Como pastor y ciudadano dominicano, me preocupa profundamente lo que estamos viendo. No podemos seguir normalizando la violencia ni acostumbrándonos a convivir con el miedo. Algo está ocurriendo en el corazón del ser humano.
Estamos avanzando en tecnología, pero retrocediendo en valores. Tenemos más acceso a la información, pero menos formación moral; más comunicación, pero menos diálogo; más libertades, pero menos dominio propio.
Entiendo que este problema no se resuelve únicamente con leyes más fuertes o con mayor presencia policial en las calles, aunque ciertamente la justicia y el orden deben cumplir su papel. La situación también tiene raíces espirituales, familiares y sociales.
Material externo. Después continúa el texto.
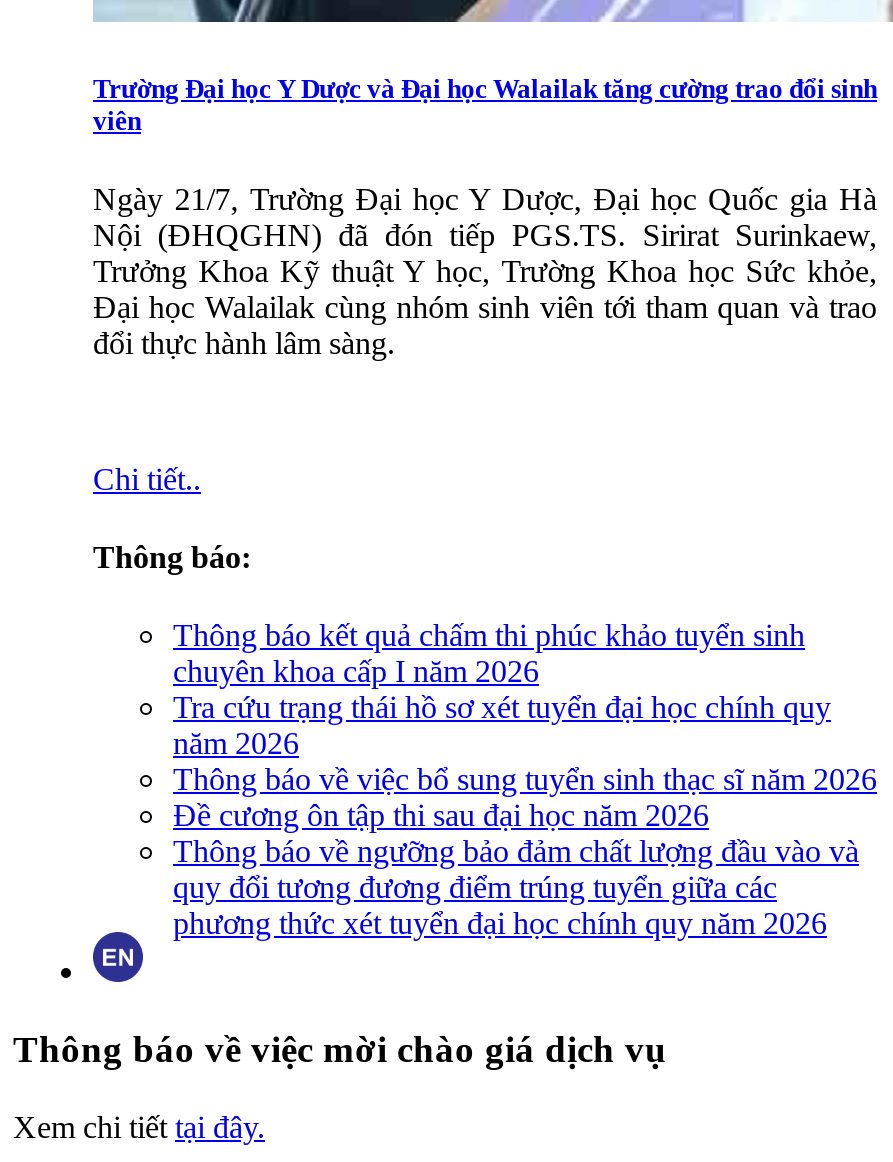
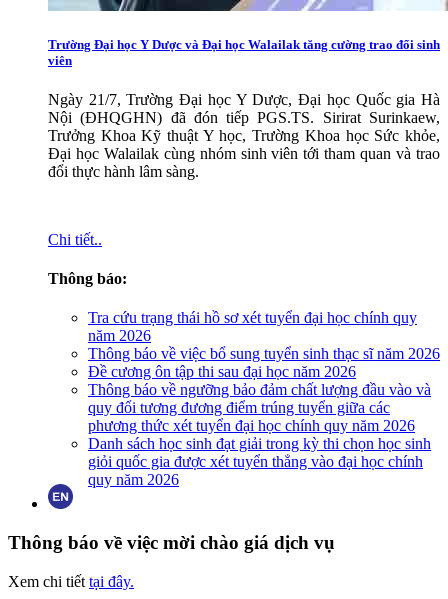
- Thông báo kết quả chấm thi phúc khảo tuyển sinh
- chuyên khoa cấp I năm 2026

moved up: Tra cứu trạng thái hồ sơ xét tuyển đại học chính quy | năm 2026 | Thông báo về việc bổ sung tuyển sinh thạc sĩ năm 2026 | Đề cương ôn tập thi sau đại học năm 2026 | Thông báo về ngưỡng bảo đảm chất lượng đầu vào và | quy đổi tương đương điểm trúng tuyển giữa các | phương thức xét tuyển đại học chính quy năm 2026

+ Danh sách học sinh đạt giải trong kỳ thi chọn học sinh
+ giỏi quốc gia được xét tuyển thẳng vào đại học chính
+ quy năm 2026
Poco a poco hemos ido dejando de lado principios fundamentales que antes ayudaban a formar generaciones con respeto, disciplina y conciencia.
Por eso considero necesario fortalecer nuevamente la enseñanza de la moral y cívica en nuestras escuelas. Nuestros niños y jóvenes necesitan aprender el valor del respeto, la convivencia, la responsabilidad, el amor al prójimo y el temor a Dios. Una sociedad sin principios termina perdiendo el rumbo.
Asimismo, debemos fomentar una mayor orientación familiar y las asesorías matrimoniales. Muchas tragedias nacen de conflictos mal manejados, heridas emocionales no tratadas y hogares destruidos. Buscar ayuda no debe verse como una debilidad, sino como un acto de sabiduría. Necesitamos aprender a dialogar, a perdonar, a manejar las emociones y a resolver los conflictos sin violencia.
También hago un llamado a las iglesias, a las autoridades, a los educadores y a toda la sociedad para que trabajemos unidos en favor de la paz y la restauración de la familia. No podemos quedarnos de brazos cruzados mientras la violencia continúa arrebatando vidas y destruyendo sueños.
Pero, sobre todas las cosas, creo firmemente que el ser humano necesita volver a Dios. Solamente en Cristo hay verdadera paz para el corazón. Cuando Cristo gobierna la vida de una persona, transforma su manera de pensar, actuar y vivir. El evangelio no solo cambia conductas; cambia corazones.
Nuestro país necesita menos odio y más amor; menos violencia y más conciencia; menos indiferencia y más compasión. Todavía estamos a tiempo de construir una mejor nación si regresamos a los valores, fortalecemos la familia y permitimos que Dios ocupe el lugar que le corresponde en nuestra sociedad.
Que Dios tenga misericordia de nuestra nación y nos ayude a construir un país más seguro, más humano y lleno de esperanza.
El obispo Gabriel Corniel Arias, es pastor y presidente del Concilio Evangélico Pentecostal Arca de Salvación.